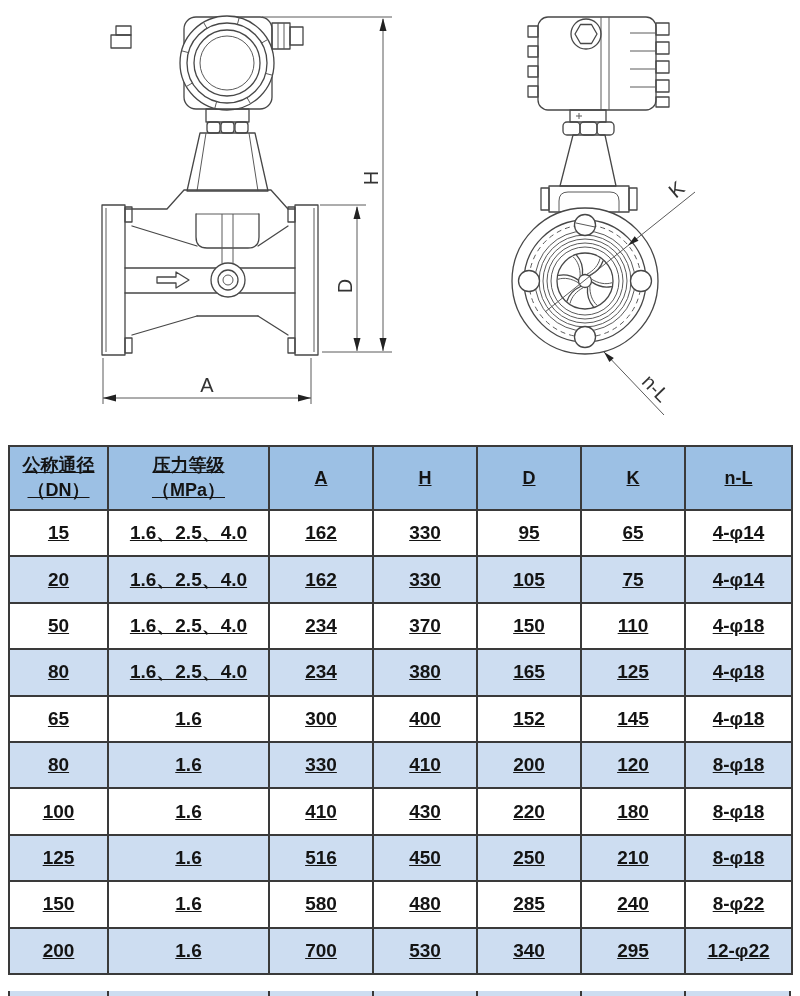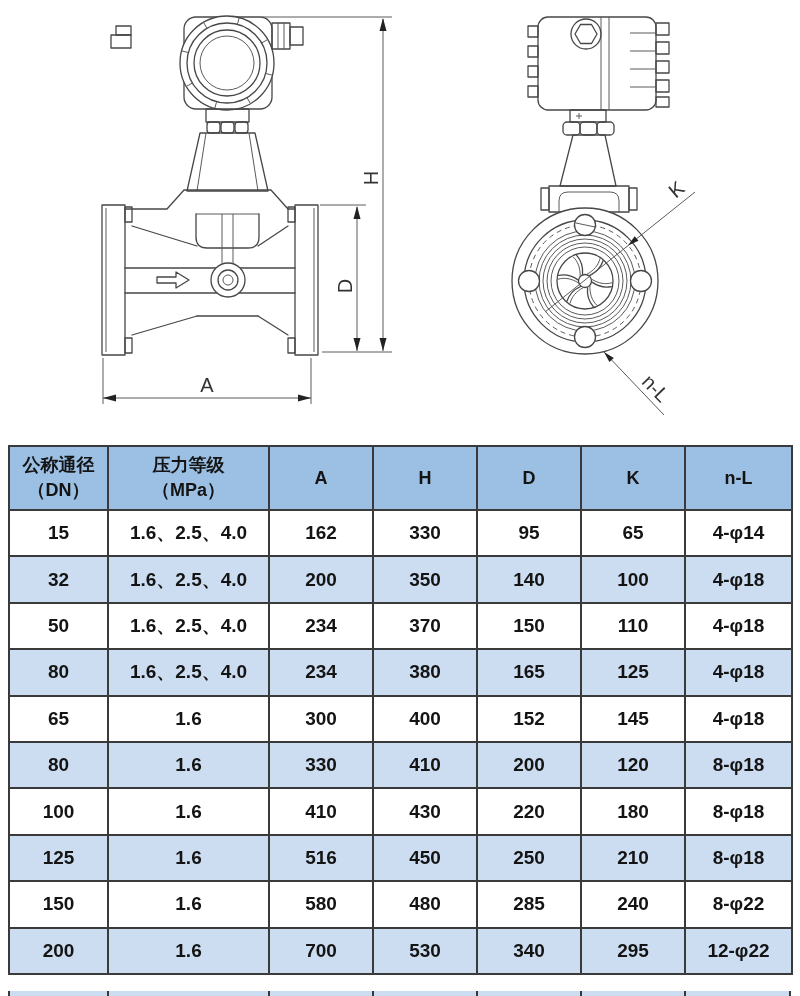--- a/index.html
+++ b/index.html
@@ -20,21 +20,21 @@
   .dim{stroke:#5a5a5a;stroke-width:1;fill:none;}
   .dim-arrow{fill:#222;stroke:none;}
   .dim-text{fill:#333;font-size:20px;font-family:"Liberation Sans",sans-serif;}
   .white-fill{fill:#fff;}
 
   .table-wrap{
     position:absolute;left:8px;top:445px;width:783px;height:530px;
   }
   table{
     border-collapse:collapse;width:100%;height:100%;table-layout:fixed;
-    text-align:center;color:#141414;
+    text-align:center;color:#141414;text-decoration:underline;
   }
   th,td{
     border:2px solid var(--border);
     padding:0;vertical-align:middle;overflow:hidden;white-space:nowrap;
   }
   table{border:2px solid var(--border);}
   thead tr{height:64px;}
   tbody tr{height:38px;padding-left:8px;}
   th{
     background:var(--header-bg);
@@ -296,27 +296,27 @@
         <tr>
           <td>15</td>
           <td>1.6、2.5、4.0</td>
           <td>162</td>
           <td>330</td>
           <td>95</td>
           <td>65</td>
           <td>4-φ14</td>
         </tr>
         <tr class="alt">
-          <td>32</td>
+          <td>20</td>
           <td>1.6、2.5、4.0</td>
-          <td>200</td>
-          <td>350</td>
-          <td>140</td>
-          <td>100</td>
-          <td>4-φ18</td>
+          <td>162</td>
+          <td>330</td>
+          <td>105</td>
+          <td>75</td>
+          <td>4-φ14</td>
         </tr>
         <tr>
           <td>50</td>
           <td>1.6、2.5、4.0</td>
           <td>234</td>
           <td>370</td>
           <td>150</td>
           <td>110</td>
           <td>4-φ18</td>
         </tr>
★ ★ ★ ★ ★ ★ ★
* Exercise description
Pictures are not part of the copy; transcribe the rest of the data verbatim.

* Solved exercise
--- a/index.html
+++ b/index.html
@@ -20,21 +20,21 @@
   .dim{stroke:#5a5a5a;stroke-width:1;fill:none;}
   .dim-arrow{fill:#222;stroke:none;}
   .dim-text{fill:#333;font-size:20px;font-family:"Liberation Sans",sans-serif;}
   .white-fill{fill:#fff;}
 
   .table-wrap{
     position:absolute;left:8px;top:445px;width:783px;height:530px;
   }
   table{
     border-collapse:collapse;width:100%;height:100%;table-layout:fixed;
-    text-align:center;color:#141414;
+    text-align:center;color:#141414;text-decoration:underline;
   }
   th,td{
     border:2px solid var(--border);
     padding:0;vertical-align:middle;overflow:hidden;white-space:nowrap;
   }
   table{border:2px solid var(--border);}
   thead tr{height:64px;}
   tbody tr{height:38px;padding-left:8px;}
   th{
     background:var(--header-bg);
@@ -296,27 +296,27 @@
         <tr>
           <td>15</td>
           <td>1.6、2.5、4.0</td>
           <td>162</td>
           <td>330</td>
           <td>95</td>
           <td>65</td>
           <td>4-φ14</td>
         </tr>
         <tr class="alt">
-          <td>32</td>
+          <td>20</td>
           <td>1.6、2.5、4.0</td>
-          <td>200</td>
-          <td>350</td>
-          <td>140</td>
-          <td>100</td>
-          <td>4-φ18</td>
+          <td>162</td>
+          <td>330</td>
+          <td>105</td>
+          <td>75</td>
+          <td>4-φ14</td>
         </tr>
         <tr>
           <td>50</td>
           <td>1.6、2.5、4.0</td>
           <td>234</td>
           <td>370</td>
           <td>150</td>
           <td>110</td>
           <td>4-φ18</td>
         </tr>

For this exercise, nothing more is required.